§ **DATA LISTING**
»»
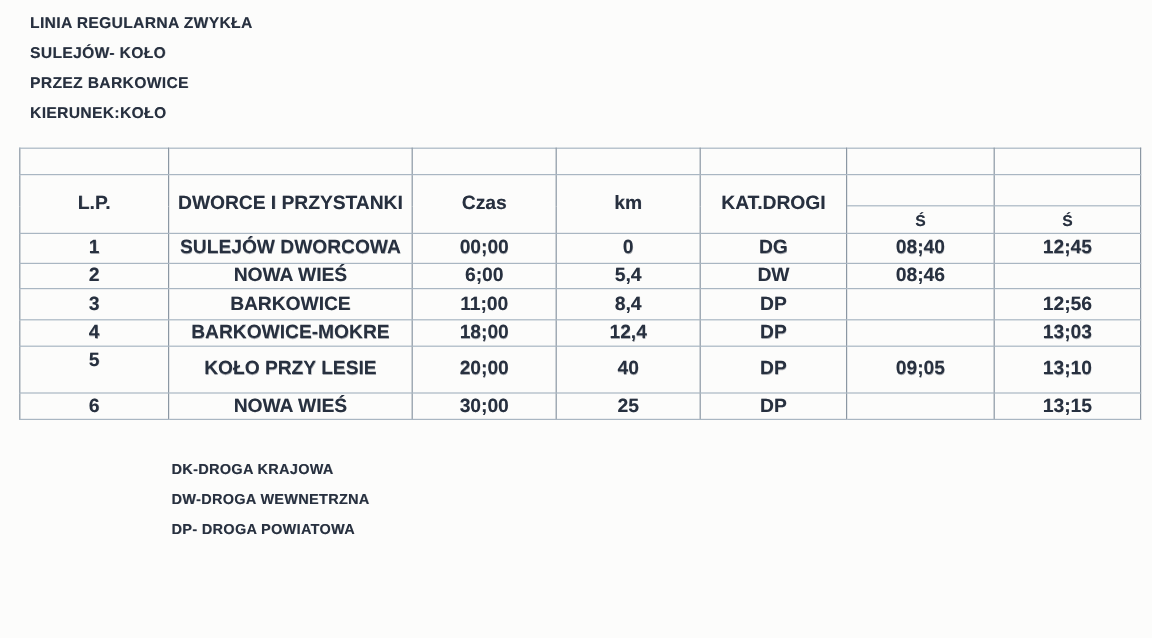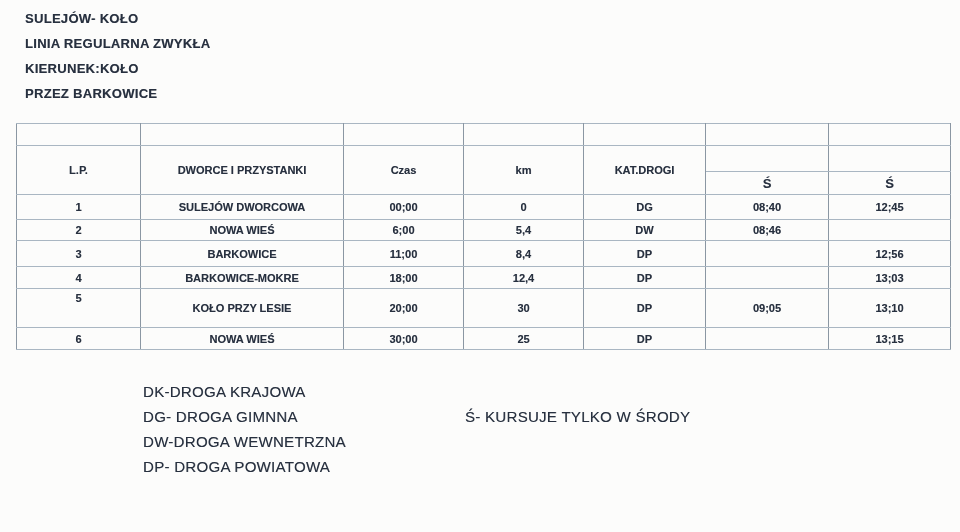"SULEJÓW- KOŁO" div { order: before "LINIA REGULARNA ZWYKŁA" -> after "LINIA REGULARNA ZWYKŁA" }
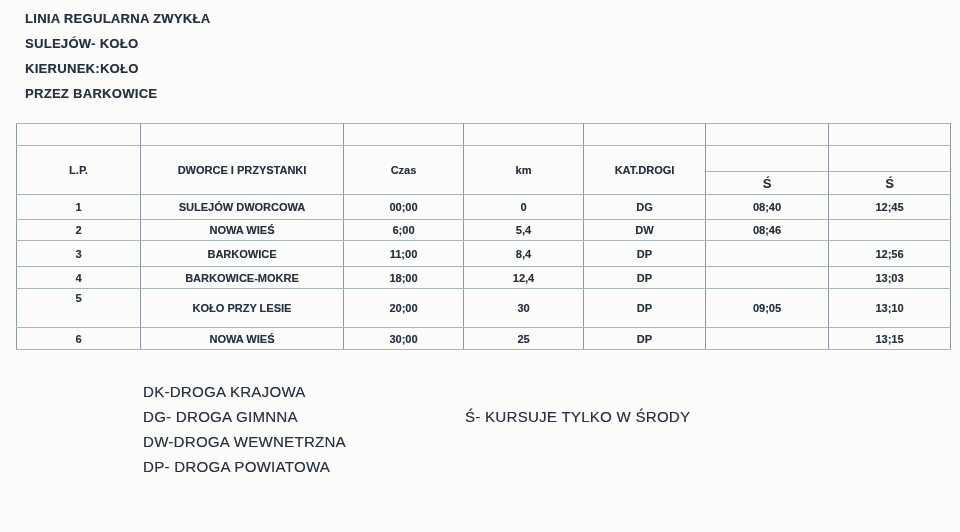"KIERUNEK:KOŁO" div { order: before "PRZEZ BARKOWICE" -> after "PRZEZ BARKOWICE" }
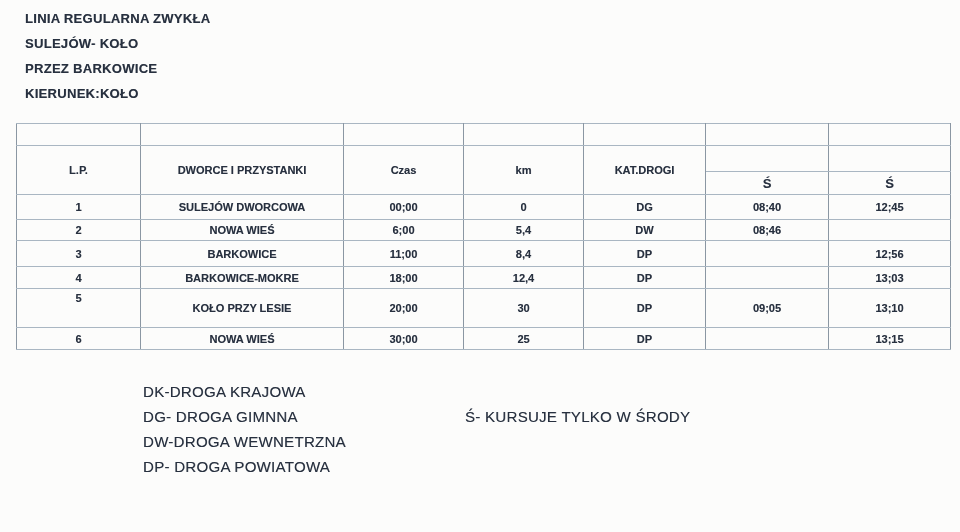"L.P." table.timetable td { font-size: 11px -> 16px }
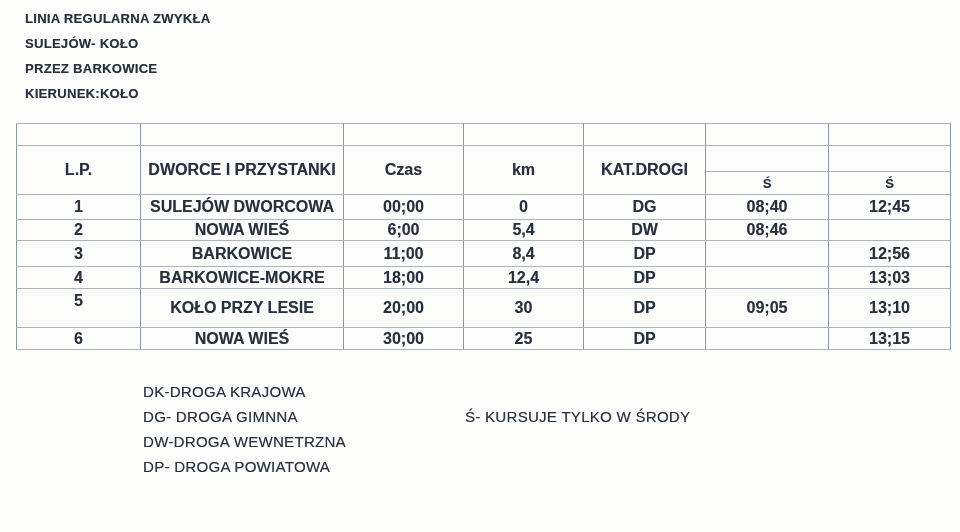"30" td { text: 30 -> 40 }
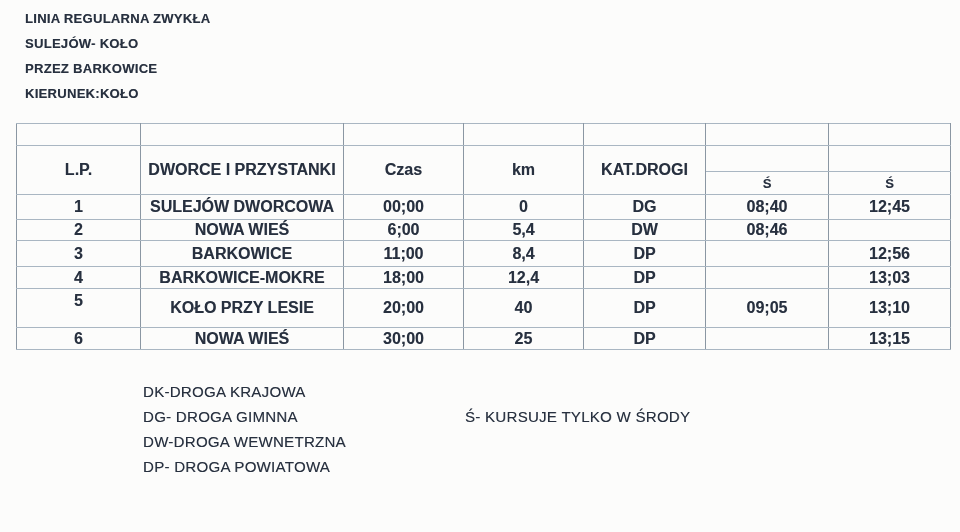"DK-DROGA KRAJOWA" .legend { font-size: 15px -> 12px; font-weight: normal -> bold }
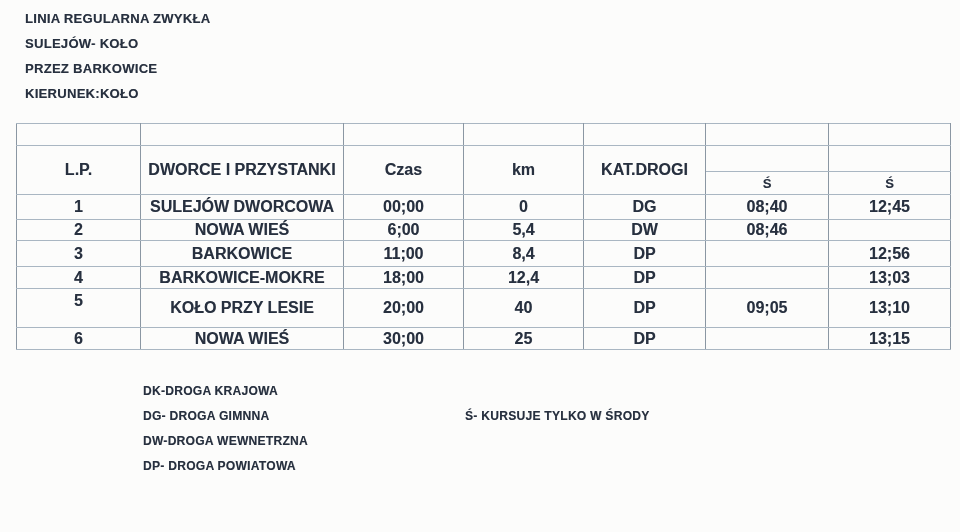"DG- DROGA GIMNNA" div.legend-line { html: <div> <span>DG- DROGA GIMNNA</span> <span>Ś- KURSUJE TYLKO W ŚRODY</span> </div> -> none }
««
§ **ACTIVITY**
Output the records above exactly, omitting the pictures.

§ **SOLUTION TO THIS EXERCISE**
"SULEJÓW- KOŁO" div { order: before "LINIA REGULARNA ZWYKŁA" -> after "LINIA REGULARNA ZWYKŁA" }
"KIERUNEK:KOŁO" div { order: before "PRZEZ BARKOWICE" -> after "PRZEZ BARKOWICE" }
"L.P." table.timetable td { font-size: 11px -> 16px }
"30" td { text: 30 -> 40 }
"DK-DROGA KRAJOWA" .legend { font-size: 15px -> 12px; font-weight: normal -> bold }
"DG- DROGA GIMNNA" div.legend-line { html: <div> <span>DG- DROGA GIMNNA</span> <span>Ś- KURSUJE TYLKO W ŚRODY</span> </div> -> none }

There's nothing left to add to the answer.